Task goal: Could you repeat every record below exactly as written?

━━━━━━

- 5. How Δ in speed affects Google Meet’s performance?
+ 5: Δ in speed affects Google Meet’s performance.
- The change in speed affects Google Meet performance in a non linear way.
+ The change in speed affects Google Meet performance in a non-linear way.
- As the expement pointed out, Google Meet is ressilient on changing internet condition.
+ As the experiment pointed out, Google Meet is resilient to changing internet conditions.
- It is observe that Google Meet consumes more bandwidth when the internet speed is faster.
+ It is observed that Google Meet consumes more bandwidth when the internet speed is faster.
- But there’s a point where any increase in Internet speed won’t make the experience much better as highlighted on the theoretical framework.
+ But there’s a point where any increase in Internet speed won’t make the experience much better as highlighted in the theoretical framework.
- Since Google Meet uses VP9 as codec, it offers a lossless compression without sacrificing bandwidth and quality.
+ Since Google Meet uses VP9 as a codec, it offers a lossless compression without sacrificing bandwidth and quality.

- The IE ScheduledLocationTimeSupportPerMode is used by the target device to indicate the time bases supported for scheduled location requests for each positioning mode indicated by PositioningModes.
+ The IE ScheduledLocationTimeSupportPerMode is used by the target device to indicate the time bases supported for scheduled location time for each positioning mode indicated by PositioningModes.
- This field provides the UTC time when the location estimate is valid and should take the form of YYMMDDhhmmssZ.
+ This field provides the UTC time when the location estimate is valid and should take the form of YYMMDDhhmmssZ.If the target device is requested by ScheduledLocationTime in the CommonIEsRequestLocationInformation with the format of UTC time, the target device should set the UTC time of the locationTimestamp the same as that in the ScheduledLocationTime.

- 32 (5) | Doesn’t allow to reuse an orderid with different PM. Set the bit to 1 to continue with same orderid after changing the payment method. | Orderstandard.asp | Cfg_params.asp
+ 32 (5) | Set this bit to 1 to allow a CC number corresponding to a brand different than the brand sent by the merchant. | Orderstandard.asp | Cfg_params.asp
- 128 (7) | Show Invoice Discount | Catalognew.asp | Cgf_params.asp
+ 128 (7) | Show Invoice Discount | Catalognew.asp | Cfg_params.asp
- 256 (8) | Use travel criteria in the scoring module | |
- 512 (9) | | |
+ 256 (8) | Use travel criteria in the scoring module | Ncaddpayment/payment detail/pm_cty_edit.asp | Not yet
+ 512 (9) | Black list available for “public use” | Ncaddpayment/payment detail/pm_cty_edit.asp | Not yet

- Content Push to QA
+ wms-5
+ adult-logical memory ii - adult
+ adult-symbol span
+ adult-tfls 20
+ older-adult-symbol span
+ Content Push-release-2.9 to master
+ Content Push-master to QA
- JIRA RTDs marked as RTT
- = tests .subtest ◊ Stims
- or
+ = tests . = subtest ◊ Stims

━━━━━━

Task answer:
- 5. How Δ in speed affects Google Meet’s performance?
+ 5: Δ in speed affects Google Meet’s performance.
- The change in speed affects Google Meet performance in a non linear way.
+ The change in speed affects Google Meet performance in a non-linear way.
- As the expement pointed out, Google Meet is ressilient on changing internet condition.
+ As the experiment pointed out, Google Meet is resilient to changing internet conditions.
- It is observe that Google Meet consumes more bandwidth when the internet speed is faster.
+ It is observed that Google Meet consumes more bandwidth when the internet speed is faster.
- But there’s a point where any increase in Internet speed won’t make the experience much better as highlighted on the theoretical framework.
+ But there’s a point where any increase in Internet speed won’t make the experience much better as highlighted in the theoretical framework.
- Since Google Meet uses VP9 as codec, it offers a lossless compression without sacrificing bandwidth and quality.
+ Since Google Meet uses VP9 as a codec, it offers a lossless compression without sacrificing bandwidth and quality.

- The IE ScheduledLocationTimeSupportPerMode is used by the target device to indicate the time bases supported for scheduled location requests for each positioning mode indicated by PositioningModes.
+ The IE ScheduledLocationTimeSupportPerMode is used by the target device to indicate the time bases supported for scheduled location time for each positioning mode indicated by PositioningModes.
- This field provides the UTC time when the location estimate is valid and should take the form of YYMMDDhhmmssZ.
+ This field provides the UTC time when the location estimate is valid and should take the form of YYMMDDhhmmssZ.If the target device is requested by ScheduledLocationTime in the CommonIEsRequestLocationInformation with the format of UTC time, the target device should set the UTC time of the locationTimestamp the same as that in the ScheduledLocationTime.

- 32 (5) | Doesn’t allow to reuse an orderid with different PM. Set the bit to 1 to continue with same orderid after changing the payment method. | Orderstandard.asp | Cfg_params.asp
+ 32 (5) | Set this bit to 1 to allow a CC number corresponding to a brand different than the brand sent by the merchant. | Orderstandard.asp | Cfg_params.asp
- 128 (7) | Show Invoice Discount | Catalognew.asp | Cgf_params.asp
+ 128 (7) | Show Invoice Discount | Catalognew.asp | Cfg_params.asp
- 256 (8) | Use travel criteria in the scoring module | |
- 512 (9) | | |
+ 256 (8) | Use travel criteria in the scoring module | Ncaddpayment/payment detail/pm_cty_edit.asp | Not yet
+ 512 (9) | Black list available for “public use” | Ncaddpayment/payment detail/pm_cty_edit.asp | Not yet

- Content Push to QA
+ wms-5
+ adult-logical memory ii - adult
+ adult-symbol span
+ adult-tfls 20
+ older-adult-symbol span
+ Content Push-release-2.9 to master
+ Content Push-master to QA
- JIRA RTDs marked as RTT
- = tests .subtest ◊ Stims
- or
+ = tests . = subtest ◊ Stims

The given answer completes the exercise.